IGP-DI é calculado pela FGV.
O IGP-DI é calculado pela Fundação Getulio Vargas e acompanha a variação de preços no atacado, na construção civil e no consumidor. O índice costuma ser observado pelo mercado financeiro por antecipar movimentos da inflação em diferentes setores da economia.
A alta de abril representa uma das maiores variações mensais da série recente apresentada. O indicador vinha de uma sequência de desaceleração ao longo de 2025, incluindo períodos de deflação. Em junho do ano passado, por exemplo, o índice registrou queda de 1,80%, enquanto em julho recuou 0,07%.
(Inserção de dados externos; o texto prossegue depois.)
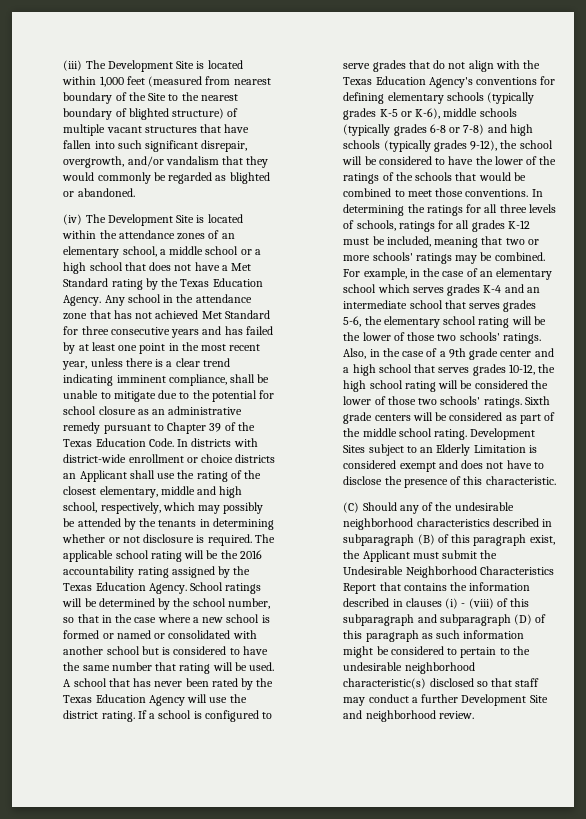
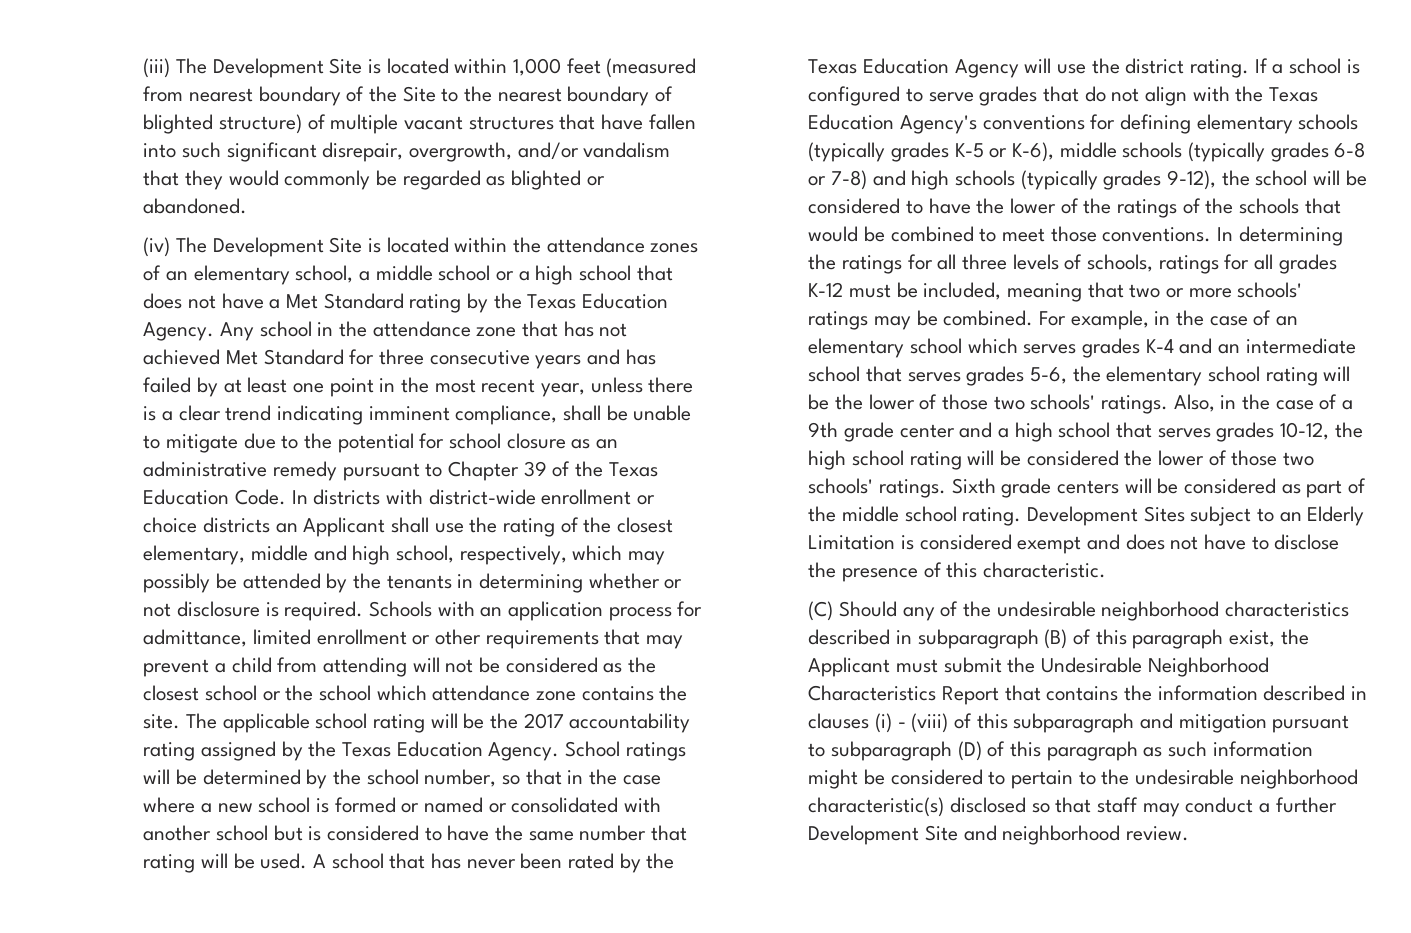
+ Schools with an application process for admittance, limited enrollment or other requirements that may prevent a child from attending will not be considered as the closest school or the school which attendance zone contains the site.
- The applicable school rating will be the 2016 accountability rating assigned by the Texas Education Agency.
+ The applicable school rating will be the 2017 accountability rating assigned by the Texas Education Agency.
- (C) Should any of the undesirable neighborhood characteristics described in subparagraph (B) of this paragraph exist, the Applicant must submit the Undesirable Neighborhood Characteristics Report that contains the information described in clauses (i) - (viii) of this subparagraph and subparagraph (D) of this paragraph as such information might be considered to pertain to the undesirable neighborhood characteristic(s) disclosed so that staff may conduct a further Development Site and neighborhood review.
+ (C) Should any of the undesirable neighborhood characteristics described in subparagraph (B) of this paragraph exist, the Applicant must submit the Undesirable Neighborhood Characteristics Report that contains the information described in clauses (i) - (viii) of this subparagraph and mitigation pursuant to subparagraph (D) of this paragraph as such information might be considered to pertain to the undesirable neighborhood characteristic(s) disclosed so that staff may conduct a further Development Site and neighborhood review.

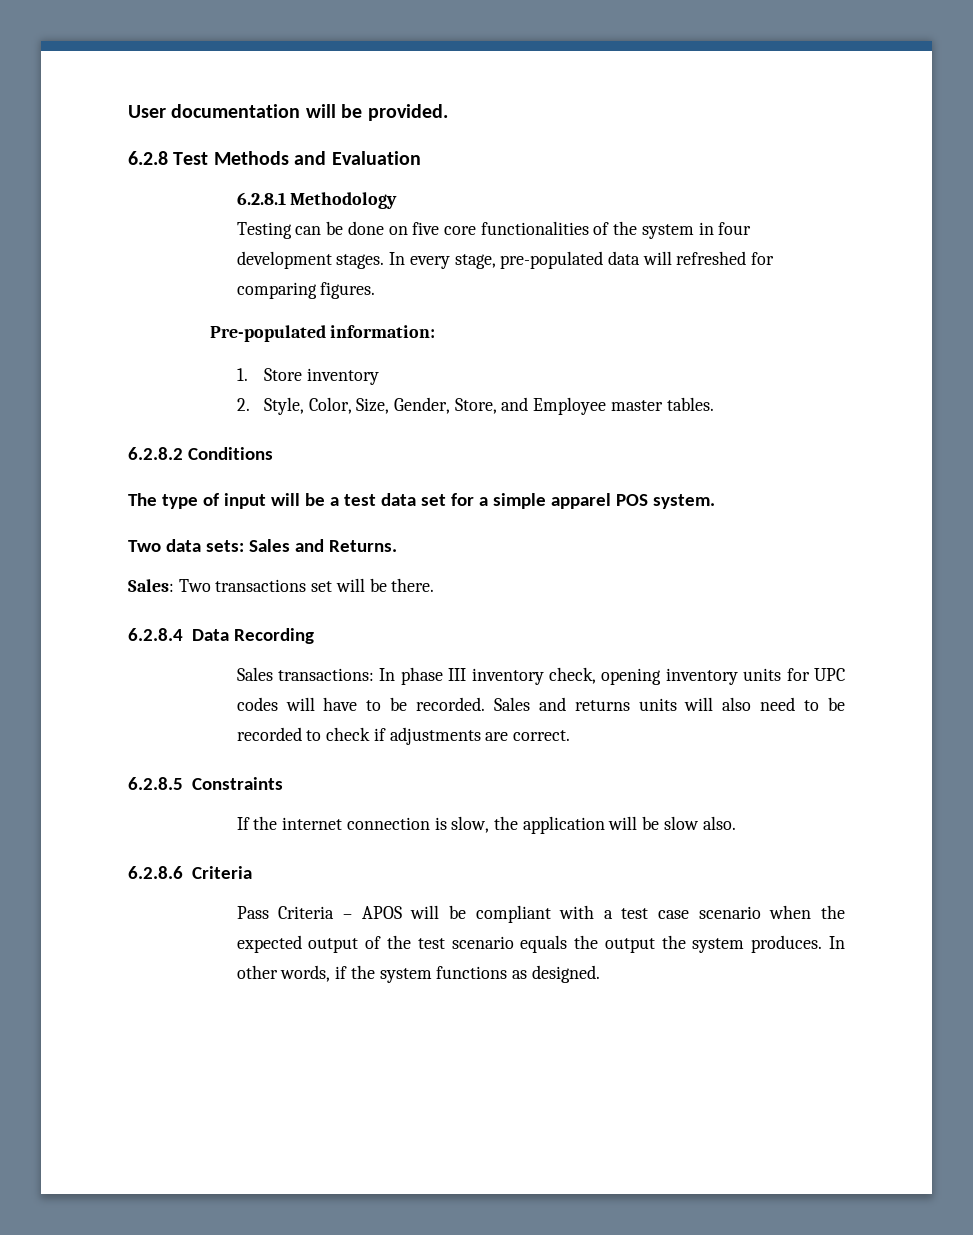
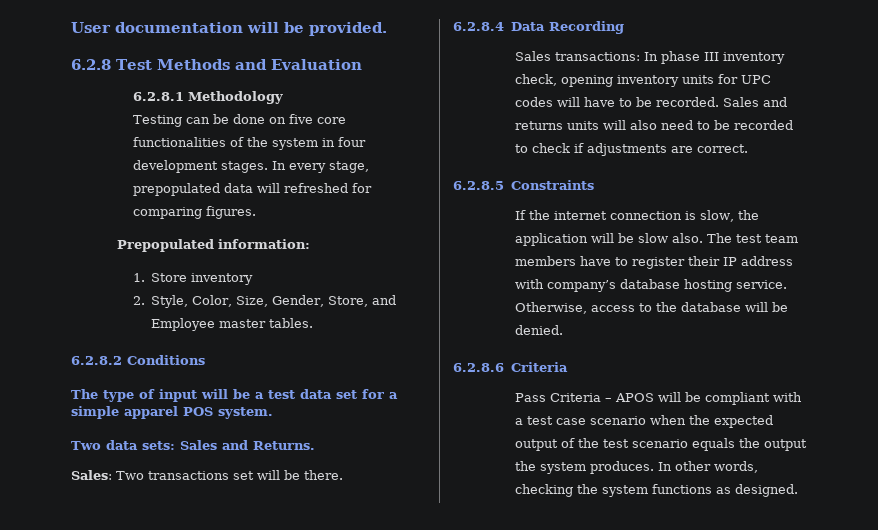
- In every stage, pre-populated data will refreshed for comparing figures.
+ In every stage, prepopulated data will refreshed for comparing figures.
- Pre-populated information:
+ Prepopulated information:
+ The test team members have to register their IP address with company’s database hosting service. Otherwise, access to the database will be denied.
- In other words, if the system functions as designed.
+ In other words, checking the system functions as designed.

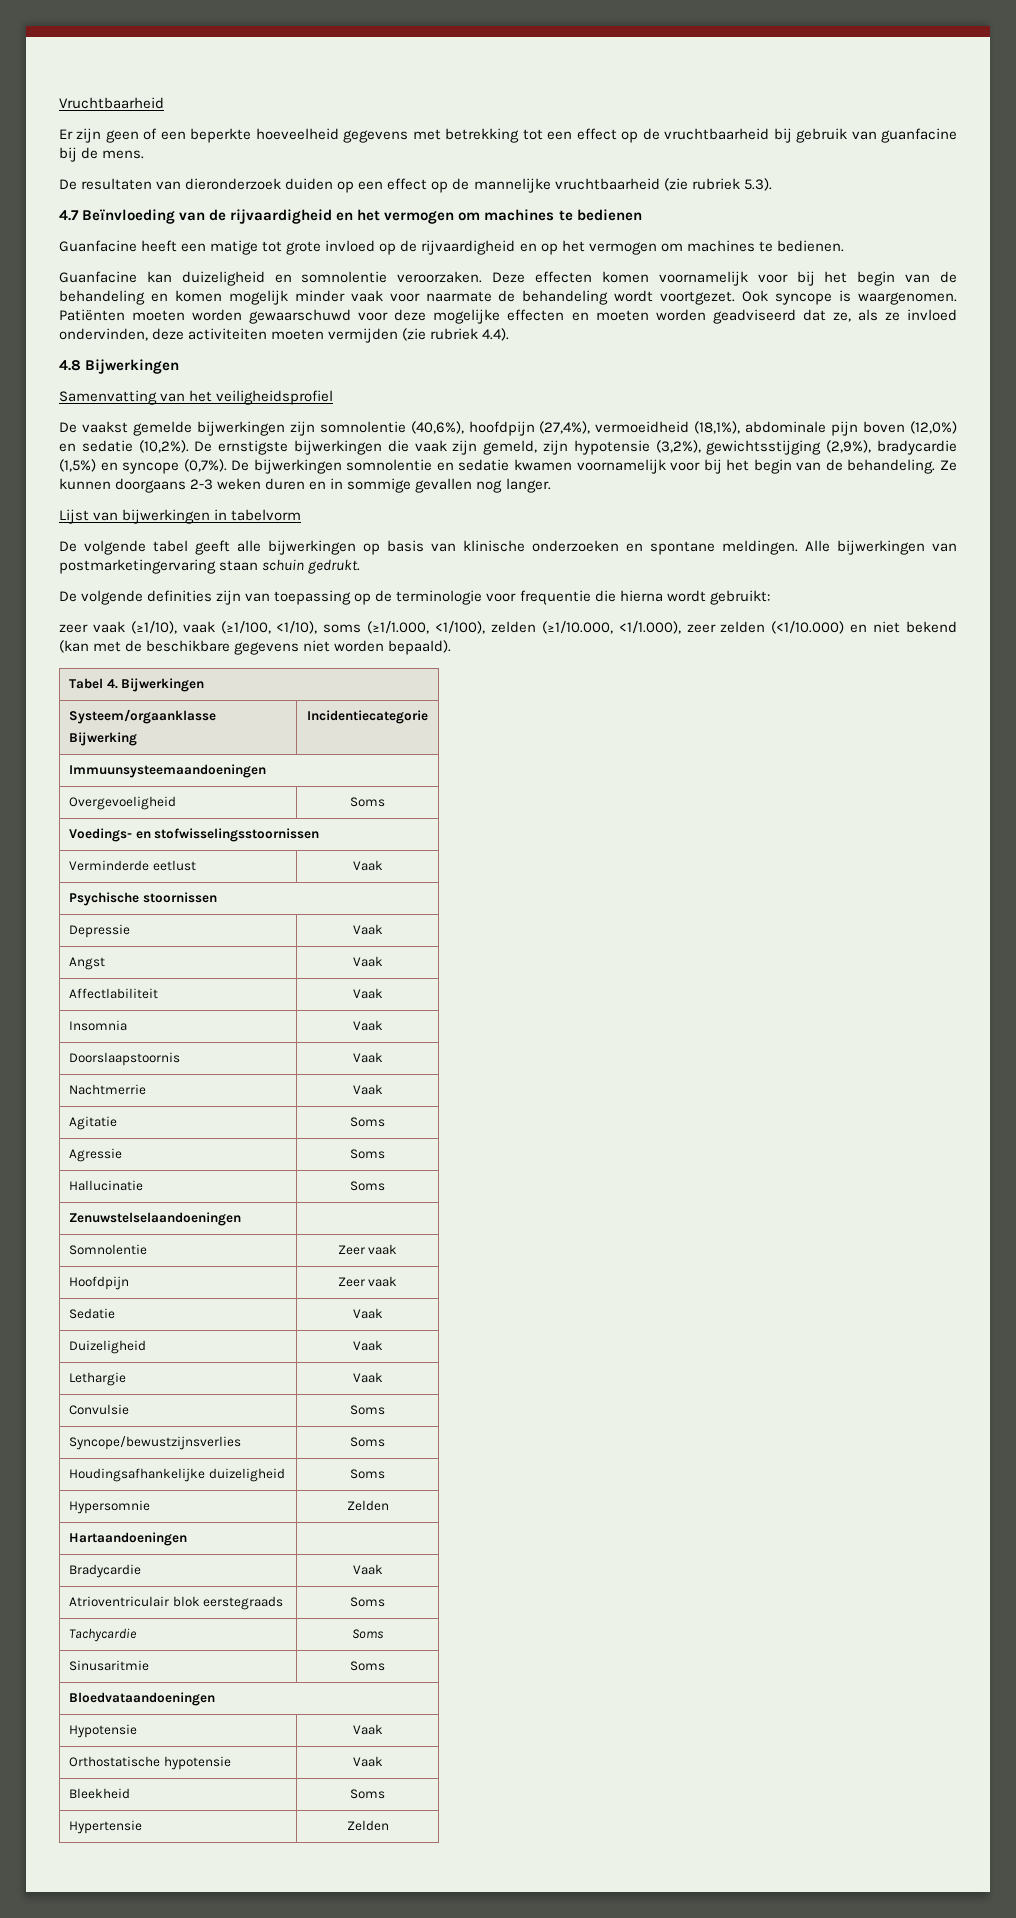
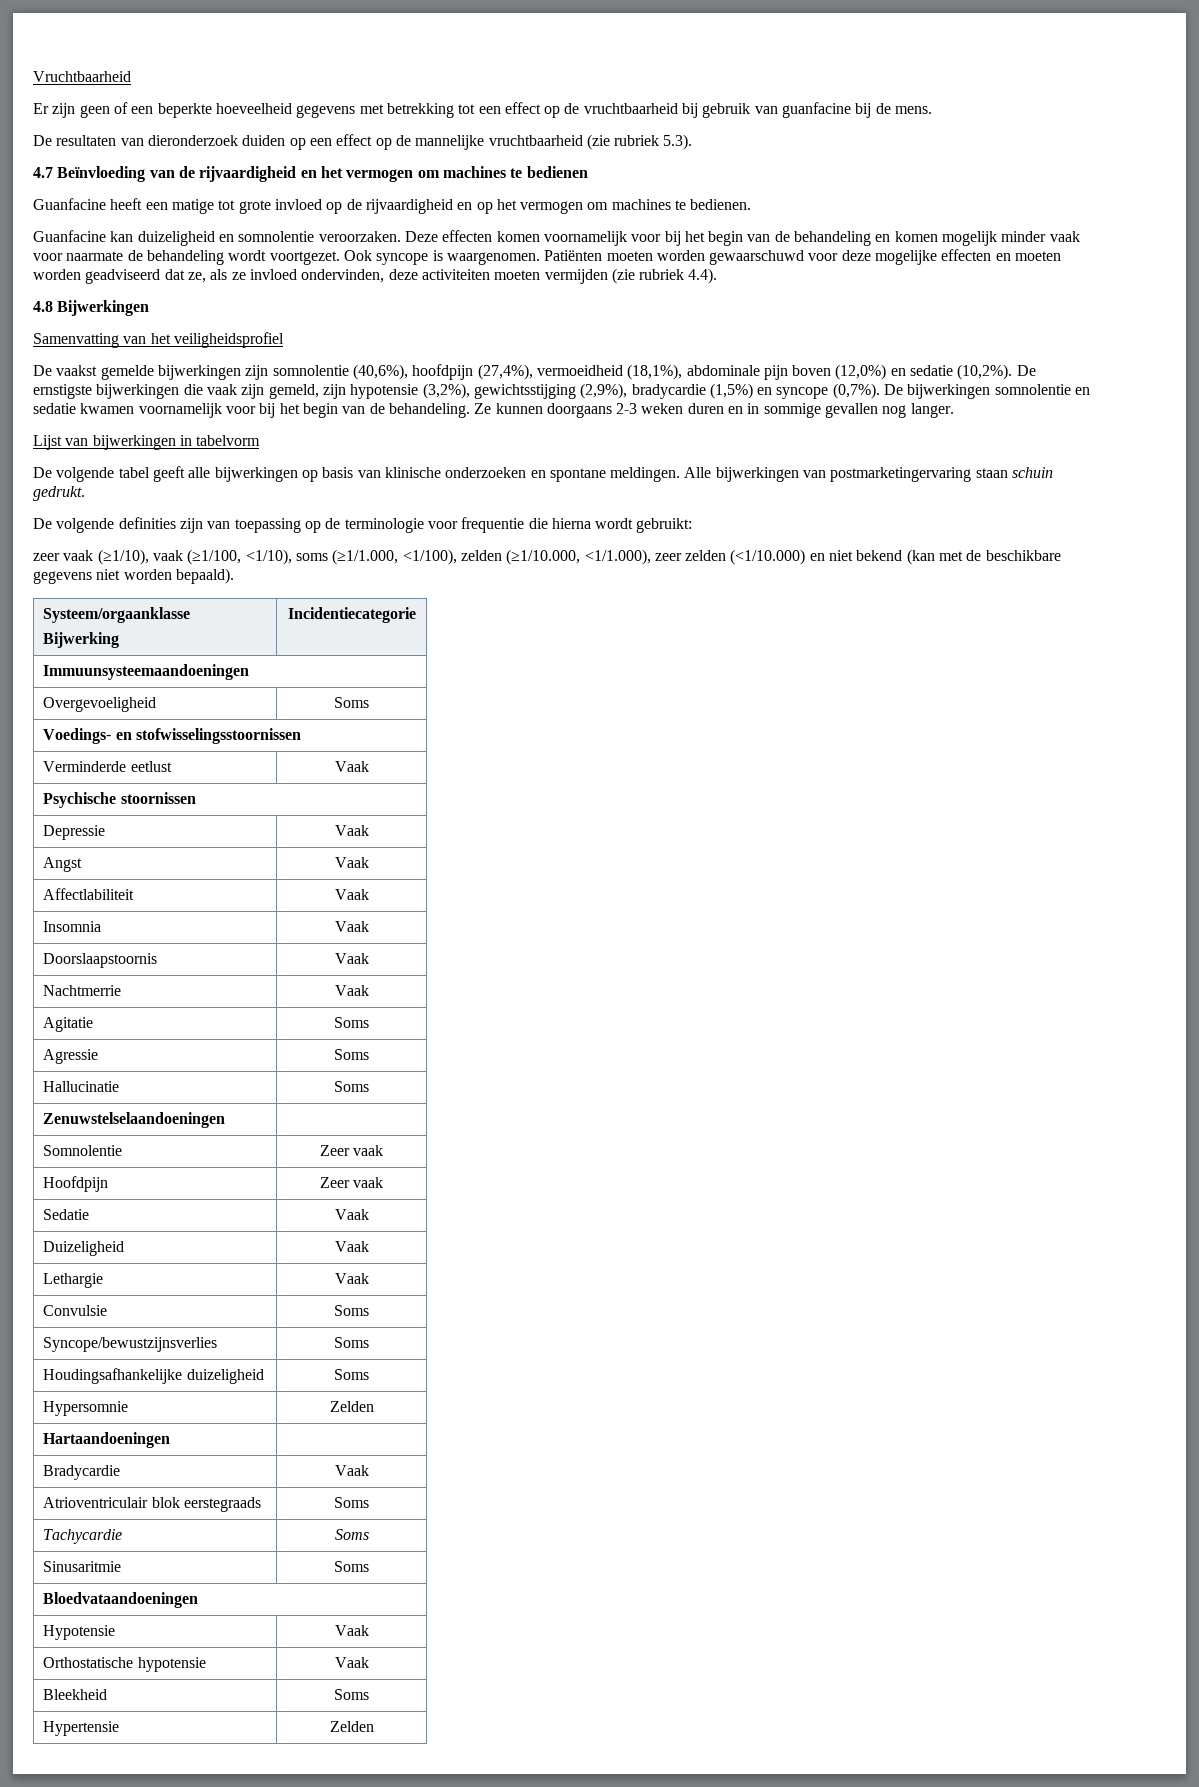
- Tabel 4. Bijwerkingen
Nos primeiros meses de 2026, no entanto, o cenário mudou. Após subir 0,20% em janeiro, o IGP-DI passou para -0,84% em fevereiro, antes de acelerar para 1,14% em março e atingir 2,41% em abril.
O movimento pode refletir pressões maiores em preços no atacado, commodities, energia, câmbio e custos industriais. Como o índice também é usado como referência em contratos de aluguel, tarifas e reajustes financeiros, a aceleração tende a aumentar a atenção do mercado sobre os impactos da inflação nos próximos meses.
Economistas e investidores acompanham o indicador para avaliar possíveis efeitos sobre juros, custos das empresas e poder de compra da população. A divulgação ocorre em um momento de maior monitoramento sobre o comportamento da inflação no país em 2026.